9th Chief Justice of Trinidad and Tobago
- Incumbent
- Assumed office 22 October 2025
- President: Christine Kangaloo
- Prime Minister: Kamla Persad-Bissessar
- Preceded by: Ivor Archie

Personal details
- Born: Fyzabad, Trinidad and Tobago
- Spouse: Aberleen Boodoosingh
- Children: 1
- Education: Presentation College, San Fernando
- Alma mater: University of the West Indies (LLB) Hugh Wooding Law School (LEC) University of London (LLM)
- Occupation: Jurist; attorney;

= Ronnie Boodoosingh =

Trinidad and Tobago jurist

Ronnie Boodoosingh (born 1969/1970) is a Trinidadian jurist who is serving as ninth Chief Justice of Trinidad and Tobago since October 2025.

Boodoosingh graduated from the University of the West Indies and the Hugh Wooding Law School.
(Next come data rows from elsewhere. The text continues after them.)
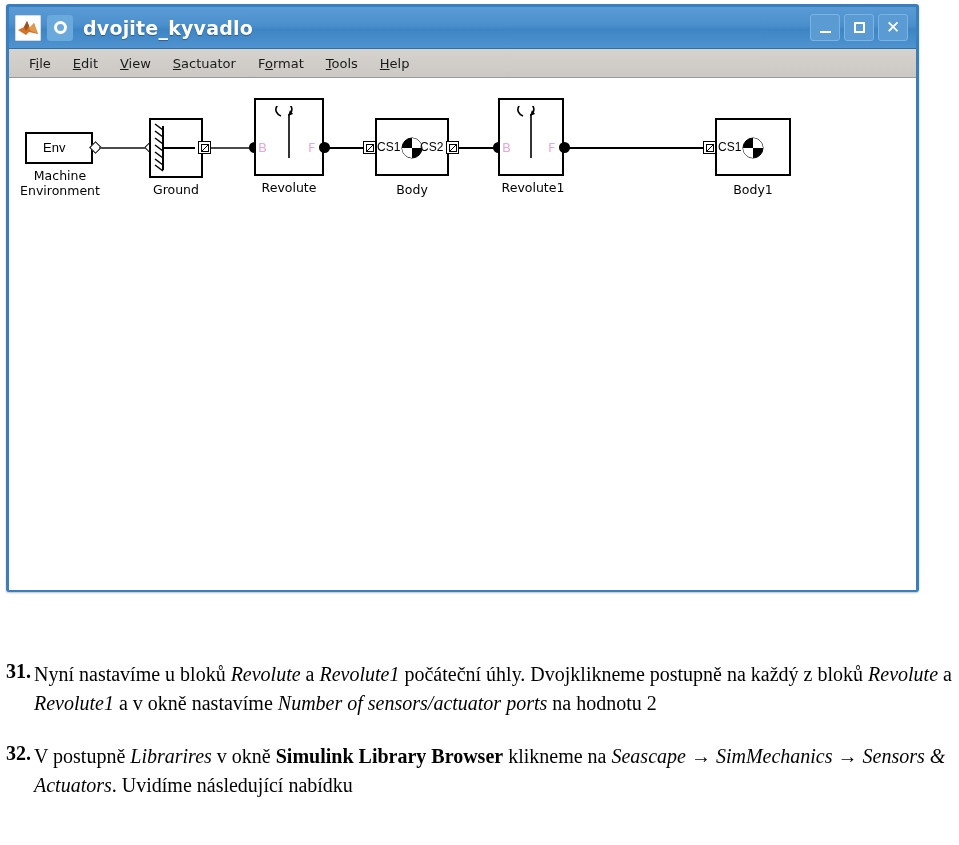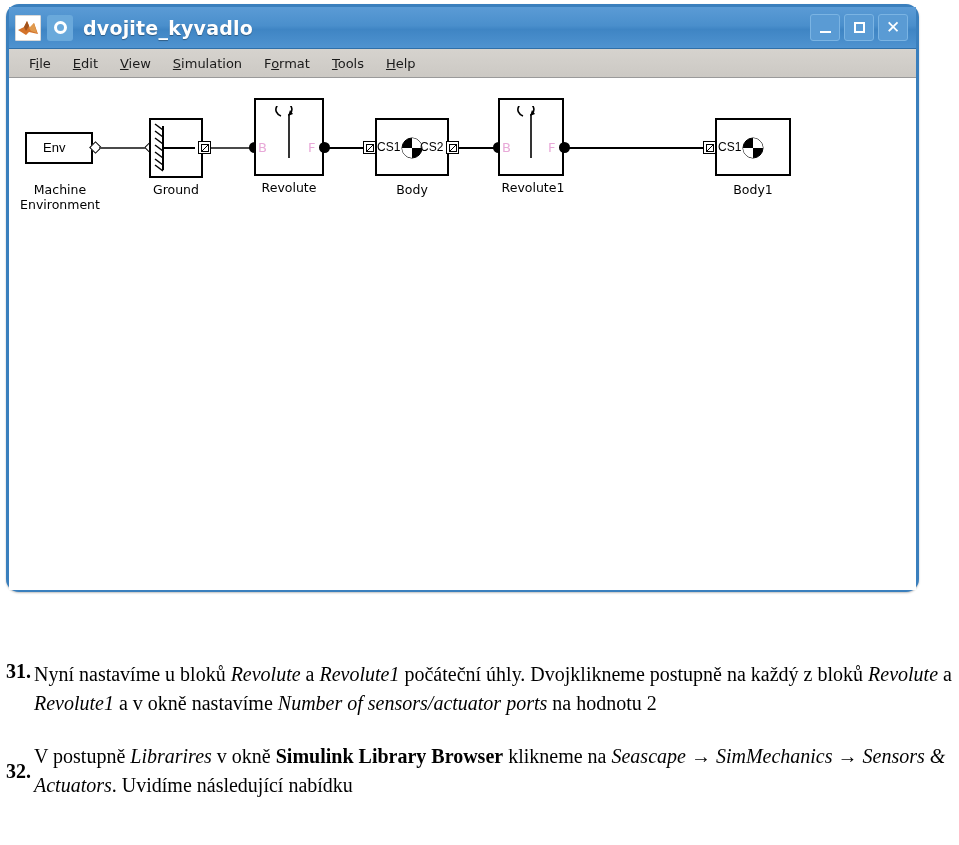--- a/index.html
+++ b/index.html
@@ -16,21 +16,21 @@
   }
 
   
   #sim-window {
     position: absolute;
     left: 6px;
     top: 4px;
     width: 913px;
     height: 588px;
     border: 3px solid #3a7fbd;
-    border-radius: 13px;
+    border-radius: 3px;
     box-sizing: border-box;
     background: #ffffff;
     box-shadow: 0 1px 2px rgba(0,0,0,0.25);
   }
 
   
   #titlebar {
     position: relative;
     height: 42px;
     background: linear-gradient(to bottom, #5b9bd5 0%, #4a8fcc 45%, #3f85c4 55%, #4f93d0 100%);
@@ -204,21 +204,21 @@
     padding-left: 6px;
     box-sizing: border-box;
   }
   .para-body {
     font-size: 20px;
     line-height: 29px;
     flex: 1 1 auto;
   }
   .para-body i { font-style: italic; }
   .para-body b { font-weight: bold; }
-  #para-32 { margin-top: 24px; align-items: center; }
+  #para-32 { margin-top: 24px; }
 </style>
 </head>
 <body>
 
 <div id="sim-window">
 
   <div id="titlebar">
     <div class="tb-icon-matlab">
       <svg width="24" height="24" viewBox="0 0 24 24">
         <path d="M2 14 L8 11 L11 5 L14 12 L18 7 L22 18 L13 16 L10 19 Z" fill="#d4732a"></path>
@@ -240,33 +240,33 @@
       <div class="win-btn close">
         <span class="glyph-close">✕</span>
       </div>
     </div>
   </div>
 
   <div id="menubar">
     <div class="menu-item"><span>F</span><u>i</u><span>le</span></div>
     <div class="menu-item"><u>E</u><span>dit</span></div>
     <div class="menu-item"><u>V</u><span>iew</span></div>
-    <div class="menu-item"><u>S</u><span>imulation</span></div>
+    <div class="menu-item"><u>S</u><span>actuator</span></div>
     <div class="menu-item"><span>F</span><u>o</u><span>rmat</span></div>
     <div class="menu-item"><u>T</u><span>ools</span></div>
     <div class="menu-item"><u>H</u><span>elp</span></div>
   </div>
 
   <div id="canvas">
 
     <div class="blk">
       <div class="blk-box" style="left:16px; top:54px; width:68px; height:32px;"></div>
       <div class="inner-text" style="left:34px; top:62px;">Env</div>
       <div class="port-diamond" style="left:82px; top:65px;"></div>
-      <div class="blk-label" style="left:0px; top:90px; width:102px;margin-top:14px;">Machine
+      <div class="blk-label" style="left:0px; top:90px; width:102px;">Machine
 Environment</div>
     </div>
 
     <div class="wire" style="left:90px; top:69px; width:52px;"></div>
     <div class="port-diamond" style="left:137px; top:65px;"></div>
 
     <div class="blk">
       <div class="blk-box" style="left:140px; top:40px; width:54px; height:60px;"></div>
       <svg style="position:absolute; left:142px; top:42px;" width="50" height="56">
         <line x1="12" y1="6" x2="12" y2="50" stroke="#000" stroke-width="2"></line>

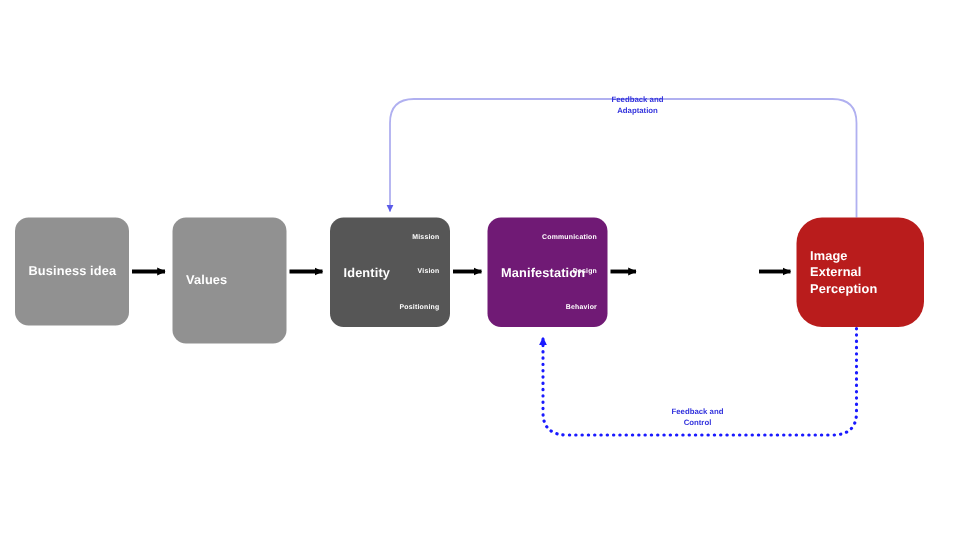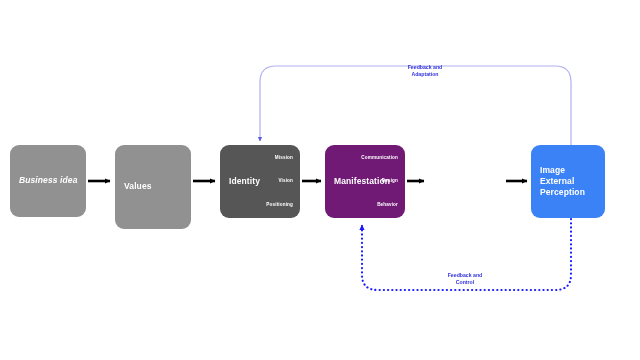--- a/index.html
+++ b/index.html
@@ -106,21 +106,21 @@
       <line x1="302" y1="181" x2="321" y2="181" stroke="#000000" stroke-width="2.6" marker-end="url(#arrowBlack)"></line>
       <line x1="407" y1="181" x2="424" y2="181" stroke="#000000" stroke-width="2.6" marker-end="url(#arrowBlack)"></line>
       <line x1="506" y1="181" x2="527" y2="181" stroke="#000000" stroke-width="2.6" marker-end="url(#arrowBlack)"></line>
     </g>
 
     <path d="M 571 145 L 571 82 Q 571 66 555 66 L 276 66 Q 260 66 260 82 L 260 141" fill="none" stroke="#b0b0f0" stroke-width="1.2" marker-end="url(#arrowLav)"></path>
 
     <path d="M 571 219 L 571 275 Q 571 290 555 290 L 378 290 Q 362 290 362 275 L 362 225" fill="none" stroke="#1a1aff" stroke-width="2.1" stroke-linecap="round" stroke-dasharray="0.2 4" marker-end="url(#arrowBlue)"></path>
   </svg>
 
-  <div class="node" style="left:10px; top:145px; width:76px; height:72px; background:#919191;font-style:italic;">
+  <div class="node" style="left:10px; top:145px; width:76px; height:72px; background:#919191;">
     <div class="node-main-label">Business idea</div>
   </div>
 
   <div class="node" style="left:115px; top:145px; width:76px; height:84px; background:#919191;">
     <div class="node-main-label">Values</div>
   </div>
 
   <div class="node" style="left:220px; top:145px; width:80px; height:73px; background:#565656;">
     <div class="node-main-label">Identity</div>
     <div class="sub-list">
@@ -133,21 +133,21 @@
   <div class="node" style="left:325px; top:145px; width:80px; height:73px; background:#701a75;">
     <div class="node-main-label">Manifestation</div>
     <div class="sub-list">
       <div class="sub-item">Communication</div>
       <div class="sub-item">Design</div>
       <div class="sub-item">Behavior</div>
     </div>
   </div>
 
 
-  <div class="node" style="left:531px; top:145px; width:74px; height:73px; background:#3b82f6;">
+  <div class="node" style="left:531px; top:145px; width:85px; height:73px; background:#b91c1c;border-radius:17px;">
     <div class="node-main-label">Image
 External Perception</div>
   </div>
 
   <div class="feedback-label" id="feedback-top-label" style="color:#3333dd;">Feedback and
 Adaptation</div>
 
   <div class="feedback-label" id="feedback-bottom-label" style="color:#3333dd;">Feedback and
 Control</div>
He was admitted to the bar in 1992. He later obtained a Master of Laws in international dispute resolution from the University of London.

==Career==
After being admitted to practice law in 1992, Boodoosingh worked for the law firm J. D. Sellier & Company. He worked for the office of the Director of Public Prosecutions (DPP) from August 1994 to August 2001. After leaving the office of the DPP he began lecturing at the Hugh Wooding Law School where he taught ethics and served as director of the Trial Advocacy Programme and founded the Human Rights Law Clinic. In 2007 he was appointed a puisne judge, and was appointed to the Court of Appeal in 2020.

=== Chief Justice ===
Boodoosingh is the ninth Chief Justice of Trinidad and Tobago since gaining its Independence.

== Personal life ==
Boodoosingh is married and has one daughter.